The Rise, Spread, and Dominion of Human Institutions

Part of: Society for American Archaeology 81st Annual Meeting, Orlando, FL (2016)

Populations organize into complex systems to resolve the myriad of problems they come across in their daily life. These include resolving basic subsistence concerns, maintaining a stable decision-making apparatus, defending against foreign aggressors, resolving existential issues associated with their place in the cosmos, etc. New Institutional Economics (North 1991, 2009) proposes that these organizational principles result in a number of social institutions that once formed have the structural autonomy to preserve themselves, perpetuate their agendas, and in some cases expand aggressively. Under this approach, social scientists increasingly study present-day institutions to clarify the mechanisms by which they develop and evolve.

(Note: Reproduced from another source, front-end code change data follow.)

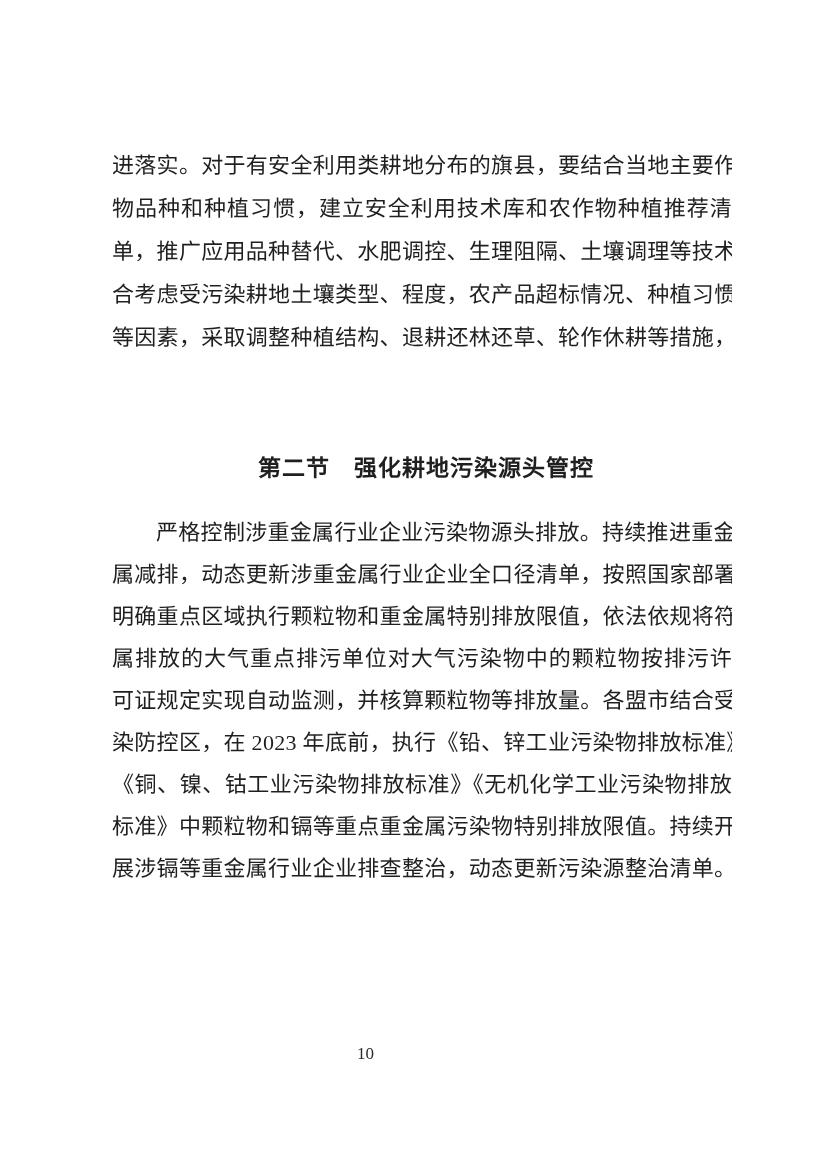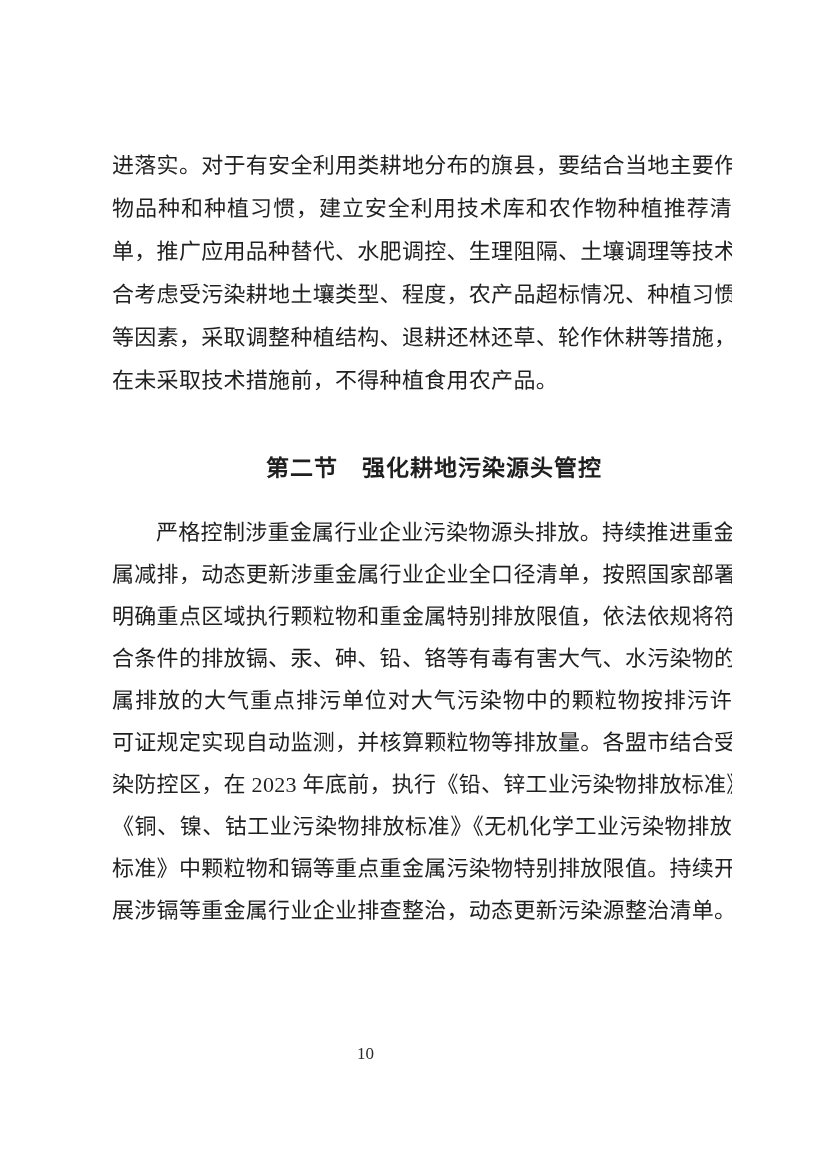"在未采取技术措施前，不得种植食用农产品。" div.line { html: <div>在未采取技术措施前，不得种植食用农产品。</div> -> none }
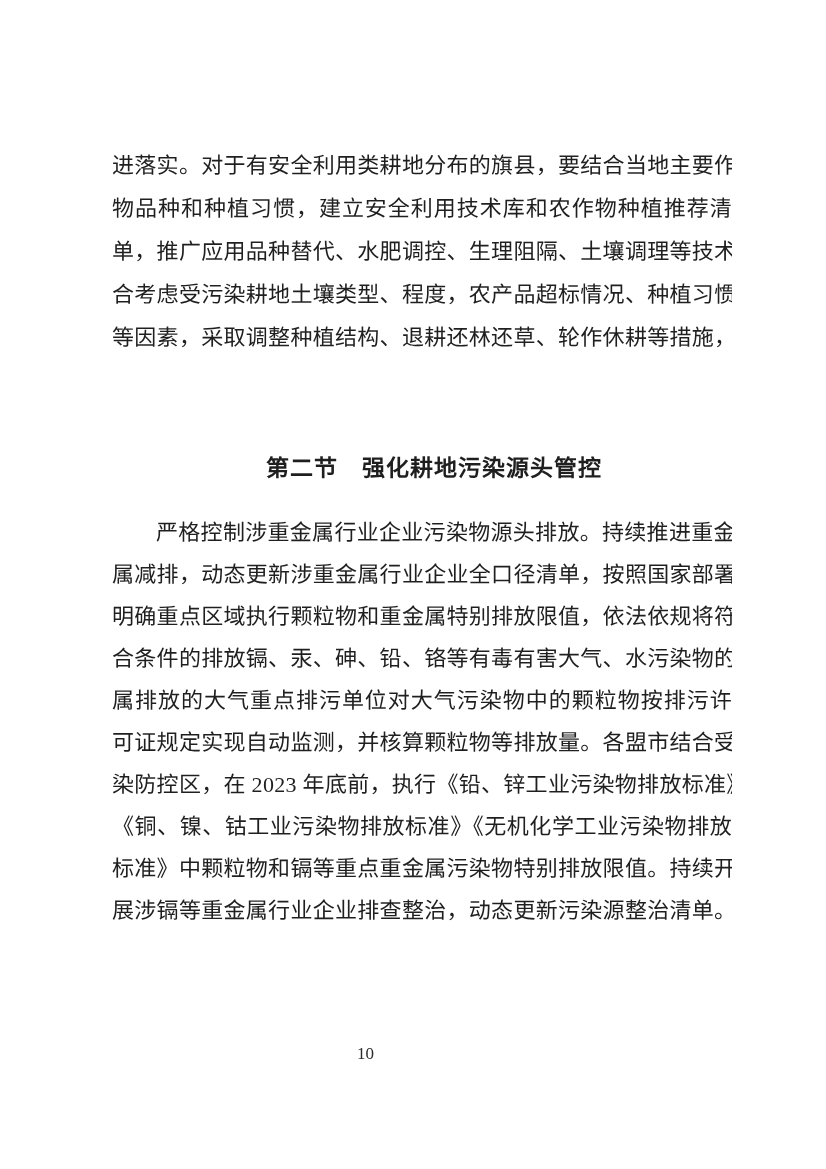"第二节 强化耕地污染源头管控" .section-heading { left: 124px -> 116px }
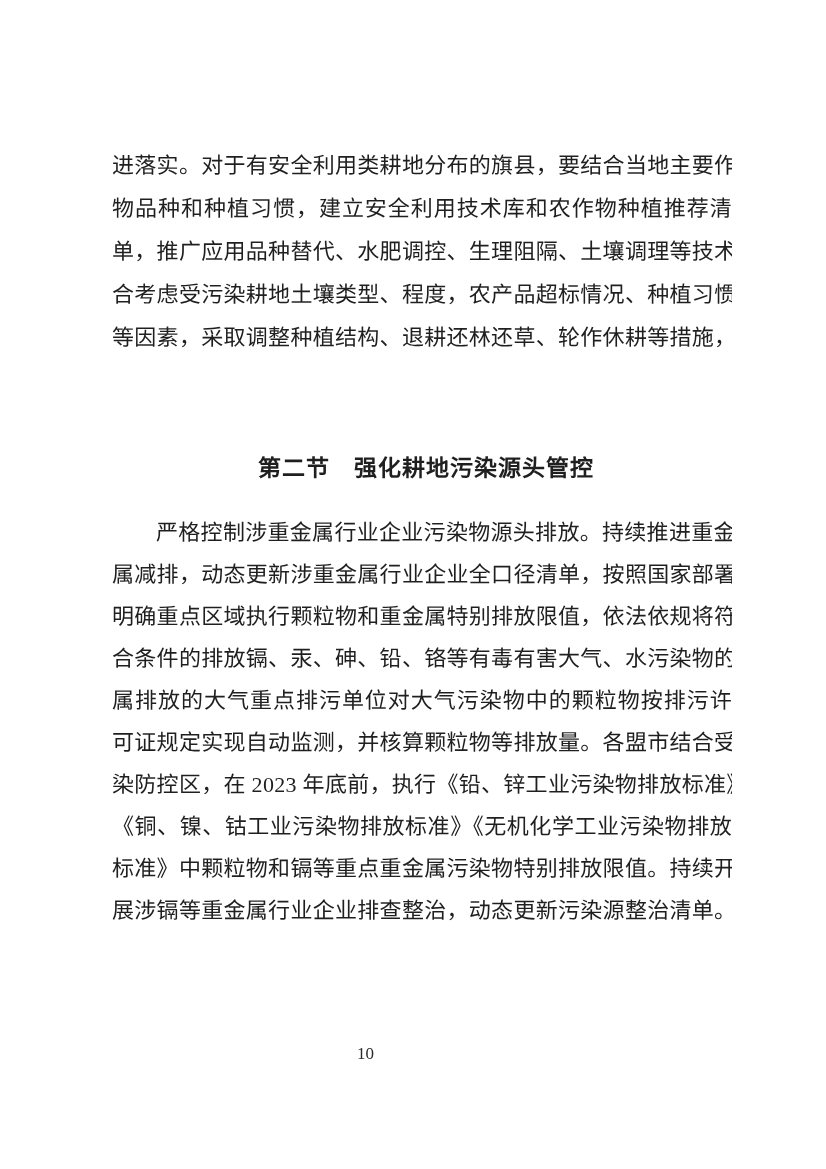"合条件的排放镉、汞、砷、铅、铬等有毒有害大气、水污染物的" div.line { html: <div>合条件的排放镉、汞、砷、铅、铬等有毒有害大气、水污染物的</div> -> none }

To this aim, archaeology provides us with an unparalleled appreciation for institutional change because it allows us to reconstruct how and why specific institutions developed in different populations with various social conditions and through very long sequences of time. This symposium will take advantage of the comparative potential intrinsic to the study of prehistoric societies to clarify why specific institutions appeared at particular moments in the developmental history of some populations, what functional purpose they served, how they created ethos that cemented their place within the broader social zeitgeist, and why some expanded aggressively within and across populations.